I felt the tug again, and I looked down to see golden strands of hair mixed with brown chocolate. Then, I screamed! My mom’s nervous laugh began as she ran to set the pizzas and bag down. It was too late. Those beaters were fast little buggers, and they snatched my hair and wrapped it tightly around themselves. They kept on winding tighter and tighter, and it felt like someone was grabbing my hair in huge fistfuls and trying to rip it out of my head. Tears gushed down my face and dropped into the mess as I screamed for help. “Please help, help, help me! Ochies, ow, OWWWW!” My mom was laughing while I wailed, “It’s not funny mom, it’s not funny!”

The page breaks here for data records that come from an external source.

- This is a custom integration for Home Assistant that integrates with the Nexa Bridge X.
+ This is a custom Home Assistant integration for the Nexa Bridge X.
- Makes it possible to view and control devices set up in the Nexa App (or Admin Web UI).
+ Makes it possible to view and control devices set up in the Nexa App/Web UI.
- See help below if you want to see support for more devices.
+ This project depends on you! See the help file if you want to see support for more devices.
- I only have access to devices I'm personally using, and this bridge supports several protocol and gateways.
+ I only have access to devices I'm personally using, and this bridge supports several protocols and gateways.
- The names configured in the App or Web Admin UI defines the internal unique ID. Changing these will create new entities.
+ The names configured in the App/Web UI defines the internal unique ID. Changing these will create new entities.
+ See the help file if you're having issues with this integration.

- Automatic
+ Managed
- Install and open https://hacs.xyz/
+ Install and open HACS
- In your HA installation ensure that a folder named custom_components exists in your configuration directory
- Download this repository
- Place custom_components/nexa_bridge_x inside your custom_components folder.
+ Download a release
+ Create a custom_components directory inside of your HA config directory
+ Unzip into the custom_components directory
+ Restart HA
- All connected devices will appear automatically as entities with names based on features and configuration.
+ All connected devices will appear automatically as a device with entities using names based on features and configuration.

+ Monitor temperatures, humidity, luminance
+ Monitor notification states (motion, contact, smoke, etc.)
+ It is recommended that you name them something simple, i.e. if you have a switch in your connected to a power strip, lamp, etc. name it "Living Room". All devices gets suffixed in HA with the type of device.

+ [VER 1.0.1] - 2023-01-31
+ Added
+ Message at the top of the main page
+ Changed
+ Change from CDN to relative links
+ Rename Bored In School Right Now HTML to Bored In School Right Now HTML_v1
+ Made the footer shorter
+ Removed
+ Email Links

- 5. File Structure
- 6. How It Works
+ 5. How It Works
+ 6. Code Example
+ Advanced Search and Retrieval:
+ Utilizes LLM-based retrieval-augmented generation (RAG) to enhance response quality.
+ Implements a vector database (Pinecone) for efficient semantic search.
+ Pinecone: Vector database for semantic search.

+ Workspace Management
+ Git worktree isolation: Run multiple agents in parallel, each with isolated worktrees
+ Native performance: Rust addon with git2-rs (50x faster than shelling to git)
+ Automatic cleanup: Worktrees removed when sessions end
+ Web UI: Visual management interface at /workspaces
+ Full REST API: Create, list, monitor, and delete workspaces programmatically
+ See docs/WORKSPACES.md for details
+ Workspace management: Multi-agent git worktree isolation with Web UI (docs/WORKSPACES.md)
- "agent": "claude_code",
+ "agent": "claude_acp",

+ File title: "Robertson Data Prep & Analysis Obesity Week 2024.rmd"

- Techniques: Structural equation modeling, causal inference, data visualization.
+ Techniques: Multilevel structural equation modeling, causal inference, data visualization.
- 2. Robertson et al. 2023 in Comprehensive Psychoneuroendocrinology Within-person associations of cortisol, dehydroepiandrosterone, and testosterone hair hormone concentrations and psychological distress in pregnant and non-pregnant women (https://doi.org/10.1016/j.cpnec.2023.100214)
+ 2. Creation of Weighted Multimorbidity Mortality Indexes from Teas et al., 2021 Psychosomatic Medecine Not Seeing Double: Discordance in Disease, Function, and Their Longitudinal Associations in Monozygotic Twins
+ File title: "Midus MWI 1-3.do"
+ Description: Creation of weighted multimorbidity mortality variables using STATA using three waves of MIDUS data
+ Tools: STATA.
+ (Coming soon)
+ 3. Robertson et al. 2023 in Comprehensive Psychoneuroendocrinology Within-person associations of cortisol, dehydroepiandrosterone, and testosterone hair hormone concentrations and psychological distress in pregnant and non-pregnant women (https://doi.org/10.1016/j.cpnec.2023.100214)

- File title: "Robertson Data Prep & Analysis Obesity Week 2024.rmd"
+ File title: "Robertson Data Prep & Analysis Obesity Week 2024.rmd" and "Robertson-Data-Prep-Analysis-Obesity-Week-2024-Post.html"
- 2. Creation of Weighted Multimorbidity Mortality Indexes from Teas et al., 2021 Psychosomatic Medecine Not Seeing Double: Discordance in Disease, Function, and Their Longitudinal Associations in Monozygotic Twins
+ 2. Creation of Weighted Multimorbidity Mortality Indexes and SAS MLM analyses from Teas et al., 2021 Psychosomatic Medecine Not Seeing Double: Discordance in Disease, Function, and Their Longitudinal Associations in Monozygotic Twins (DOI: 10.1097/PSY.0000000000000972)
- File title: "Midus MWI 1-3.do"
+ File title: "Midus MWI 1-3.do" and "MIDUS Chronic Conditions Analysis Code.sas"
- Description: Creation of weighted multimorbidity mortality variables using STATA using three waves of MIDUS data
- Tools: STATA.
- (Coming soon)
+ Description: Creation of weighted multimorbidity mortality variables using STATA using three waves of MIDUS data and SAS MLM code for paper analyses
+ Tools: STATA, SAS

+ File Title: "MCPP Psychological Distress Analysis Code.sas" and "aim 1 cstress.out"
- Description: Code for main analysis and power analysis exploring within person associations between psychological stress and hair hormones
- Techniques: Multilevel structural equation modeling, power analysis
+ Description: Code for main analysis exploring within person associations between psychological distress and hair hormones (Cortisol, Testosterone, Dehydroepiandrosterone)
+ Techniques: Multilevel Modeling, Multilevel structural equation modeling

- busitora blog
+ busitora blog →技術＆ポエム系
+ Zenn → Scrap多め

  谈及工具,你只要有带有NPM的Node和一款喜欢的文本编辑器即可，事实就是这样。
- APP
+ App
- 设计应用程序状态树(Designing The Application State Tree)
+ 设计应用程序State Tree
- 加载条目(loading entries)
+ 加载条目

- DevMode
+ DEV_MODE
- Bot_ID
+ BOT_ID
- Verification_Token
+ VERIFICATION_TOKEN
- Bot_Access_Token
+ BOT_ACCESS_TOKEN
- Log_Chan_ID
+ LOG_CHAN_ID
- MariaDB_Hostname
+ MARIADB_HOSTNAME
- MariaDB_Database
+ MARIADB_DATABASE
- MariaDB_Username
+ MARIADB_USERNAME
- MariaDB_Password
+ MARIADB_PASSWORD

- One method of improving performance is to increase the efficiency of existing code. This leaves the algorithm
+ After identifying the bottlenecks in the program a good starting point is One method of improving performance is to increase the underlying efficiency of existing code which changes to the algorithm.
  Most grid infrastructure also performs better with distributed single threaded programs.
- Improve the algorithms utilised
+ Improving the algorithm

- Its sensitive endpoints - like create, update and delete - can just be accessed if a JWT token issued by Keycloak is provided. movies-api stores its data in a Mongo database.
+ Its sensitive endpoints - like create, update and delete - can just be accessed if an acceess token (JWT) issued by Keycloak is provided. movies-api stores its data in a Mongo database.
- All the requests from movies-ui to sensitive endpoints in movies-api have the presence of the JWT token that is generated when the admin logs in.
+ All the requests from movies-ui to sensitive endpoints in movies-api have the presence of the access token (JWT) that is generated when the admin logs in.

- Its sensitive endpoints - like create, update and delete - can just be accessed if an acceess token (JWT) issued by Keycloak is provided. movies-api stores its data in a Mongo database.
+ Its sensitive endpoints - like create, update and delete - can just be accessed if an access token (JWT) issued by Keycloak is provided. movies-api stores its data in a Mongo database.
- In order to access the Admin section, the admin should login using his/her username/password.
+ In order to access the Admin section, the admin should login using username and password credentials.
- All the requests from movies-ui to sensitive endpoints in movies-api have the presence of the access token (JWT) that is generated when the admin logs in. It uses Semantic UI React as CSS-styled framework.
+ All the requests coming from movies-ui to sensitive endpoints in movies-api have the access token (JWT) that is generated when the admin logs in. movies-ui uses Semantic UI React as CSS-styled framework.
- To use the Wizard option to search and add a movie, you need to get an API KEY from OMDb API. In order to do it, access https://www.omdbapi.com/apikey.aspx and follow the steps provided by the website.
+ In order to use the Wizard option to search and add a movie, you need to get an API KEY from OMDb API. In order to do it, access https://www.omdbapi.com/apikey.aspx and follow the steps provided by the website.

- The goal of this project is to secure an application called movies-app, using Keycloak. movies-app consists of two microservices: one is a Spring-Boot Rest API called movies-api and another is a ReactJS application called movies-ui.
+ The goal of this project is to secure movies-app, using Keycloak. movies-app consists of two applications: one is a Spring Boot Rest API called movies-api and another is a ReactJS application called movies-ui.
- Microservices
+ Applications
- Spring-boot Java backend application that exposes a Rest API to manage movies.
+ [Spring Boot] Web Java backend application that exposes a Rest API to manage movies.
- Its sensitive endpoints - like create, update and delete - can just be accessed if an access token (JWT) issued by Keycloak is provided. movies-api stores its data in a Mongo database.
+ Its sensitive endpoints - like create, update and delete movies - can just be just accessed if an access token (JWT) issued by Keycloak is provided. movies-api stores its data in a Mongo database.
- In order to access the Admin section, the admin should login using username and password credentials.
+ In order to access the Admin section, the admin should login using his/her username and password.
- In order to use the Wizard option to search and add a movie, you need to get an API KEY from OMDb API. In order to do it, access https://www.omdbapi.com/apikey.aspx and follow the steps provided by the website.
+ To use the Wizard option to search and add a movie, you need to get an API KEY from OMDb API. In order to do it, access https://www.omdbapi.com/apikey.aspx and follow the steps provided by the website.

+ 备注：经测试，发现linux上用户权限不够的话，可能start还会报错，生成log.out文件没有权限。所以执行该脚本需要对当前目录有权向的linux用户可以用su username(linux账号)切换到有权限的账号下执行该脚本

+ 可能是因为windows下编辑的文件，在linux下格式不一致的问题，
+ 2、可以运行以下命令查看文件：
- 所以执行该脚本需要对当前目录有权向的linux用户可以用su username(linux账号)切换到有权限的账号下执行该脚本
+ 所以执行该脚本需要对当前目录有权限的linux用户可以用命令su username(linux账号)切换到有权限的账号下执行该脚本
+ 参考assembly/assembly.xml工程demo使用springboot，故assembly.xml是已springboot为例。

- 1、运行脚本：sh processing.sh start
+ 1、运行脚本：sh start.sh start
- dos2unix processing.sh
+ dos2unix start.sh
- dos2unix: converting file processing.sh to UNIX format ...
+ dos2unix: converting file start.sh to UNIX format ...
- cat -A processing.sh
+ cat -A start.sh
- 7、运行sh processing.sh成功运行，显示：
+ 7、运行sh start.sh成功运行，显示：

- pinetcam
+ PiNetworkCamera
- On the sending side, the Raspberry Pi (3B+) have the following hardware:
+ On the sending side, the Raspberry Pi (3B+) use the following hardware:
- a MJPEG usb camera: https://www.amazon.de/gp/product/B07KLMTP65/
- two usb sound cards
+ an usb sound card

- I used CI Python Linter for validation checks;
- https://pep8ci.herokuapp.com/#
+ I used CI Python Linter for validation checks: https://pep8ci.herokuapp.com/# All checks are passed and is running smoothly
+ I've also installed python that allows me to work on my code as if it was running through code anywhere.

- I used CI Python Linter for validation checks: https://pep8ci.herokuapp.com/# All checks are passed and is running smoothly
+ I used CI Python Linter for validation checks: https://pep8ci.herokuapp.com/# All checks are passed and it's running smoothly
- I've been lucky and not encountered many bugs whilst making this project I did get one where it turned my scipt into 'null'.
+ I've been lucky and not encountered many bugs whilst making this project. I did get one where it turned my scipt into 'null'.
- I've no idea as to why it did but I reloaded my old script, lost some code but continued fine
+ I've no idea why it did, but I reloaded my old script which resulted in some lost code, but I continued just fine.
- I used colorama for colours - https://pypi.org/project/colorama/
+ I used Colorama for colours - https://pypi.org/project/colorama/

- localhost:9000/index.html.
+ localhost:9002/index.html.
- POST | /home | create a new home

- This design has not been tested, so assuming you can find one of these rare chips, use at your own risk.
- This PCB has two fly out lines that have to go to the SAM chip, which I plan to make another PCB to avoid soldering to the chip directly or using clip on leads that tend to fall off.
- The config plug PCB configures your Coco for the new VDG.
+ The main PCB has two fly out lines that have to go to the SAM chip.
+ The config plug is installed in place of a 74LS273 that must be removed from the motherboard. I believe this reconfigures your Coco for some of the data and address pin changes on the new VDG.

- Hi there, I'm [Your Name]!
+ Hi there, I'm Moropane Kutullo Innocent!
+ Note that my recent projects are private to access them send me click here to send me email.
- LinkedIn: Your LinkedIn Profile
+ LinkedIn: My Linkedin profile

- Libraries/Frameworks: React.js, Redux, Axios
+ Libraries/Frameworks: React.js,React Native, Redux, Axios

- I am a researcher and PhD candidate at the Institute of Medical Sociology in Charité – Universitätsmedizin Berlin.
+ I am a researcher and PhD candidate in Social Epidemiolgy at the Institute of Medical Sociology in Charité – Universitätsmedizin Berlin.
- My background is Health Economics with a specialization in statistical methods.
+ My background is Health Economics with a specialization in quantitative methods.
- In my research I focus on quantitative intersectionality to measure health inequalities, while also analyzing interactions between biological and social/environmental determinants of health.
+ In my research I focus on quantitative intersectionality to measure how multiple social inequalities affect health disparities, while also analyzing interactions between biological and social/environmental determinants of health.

Finally, she scrambled over and pulled the plug. Quiet filled my ears, and I began to cry and laugh nervously at the same time. The beaters were stuck tight against my head like two giant rollers that had wound up all of my waist-length, towhead tresses. I fumbled to disengage the beaters from the machine that was clunking against my skull. My mom’s forehead was creased with concern, and she wore her worried look. Then, we both began the messy task of slowly pulling my tangled chocolate hair out of the beaters. Boy, did it hurt! She knew that my long, blonde hair was a huge part of my identity and tried to reassure me, “Your hair will be okay. Nobody will be able to tell that this happened to you. I’m sorry I distracted you and then laughed.”
I replied, “It’s not your fault, Mom. Accidents happen, and I should have put my hair up in a ponytail.” We could share the blame equally. I shook my head but stopped immediately when I saw droplets of chocolate fly. I looked up to see globs of chocolate dripping from everywhere: the ceiling, cabinets, microwave, walls, window, faucet, and stove. I felt my slimy hair dripping too. “What a mess!” ” I yelled, “it’s a good thing the cabinets are dark wood.” She nodded.
I stood frozen looking like l had dipped my head in a mud pit, and at that moment we heard a knock at the door. Natalie, my best friend and writing partner, was the first to arrive at my party. When she came in and assessed the scene, she burst out laughing immediately. Her ash blonde hair and bright white teeth were quite the contrast to all of the brown coating me and the kitchen. It smelled like a chocolate bomb had exploded. Soon all three of us were holding our sides because they ached from our unrestrained laughter, which turned into painful laughing and coughing spasms for me. Undoubtedly, I had accidentally inhaled some of the powdered cake mix when the beaters went awry.
Suddenly, we all looked at the clock simultaneously and realized the rest of the girls would arrive any minute. “We’ll clean it up as fast as we can,” Mom remarked. Panic coursed through me in an icy wave, and I sprinted upstairs holding a towel over my head to catch the goo. I proceeded to take the most fragrant and bizarre shower of my entire life. It took three shampooings to get all that stuff out of my hair, probably because of the viscous nature of the eggs and cup of vegetable oil in the mix. It was painful to comb the conditioner through with the wide toothed comb I kept in the shower after all that pulling earlier, and I’m sure I lost even more hair mixed with chocolate down the drain.
Meanwhile, my mom called my dad at work and had him pick up an ice cream cake at Carvel on his way home, which would from that day on become a family tradition. He guffawed so loudly when she told him what happened that his boss asked if he was alright. Natalie and my mom sponged up the kitchen as fast as they could and chucked out the bowl of chocolate cake mix. I, the family cake maker, declared that I was out of business. We will never forget that failed birthday cake!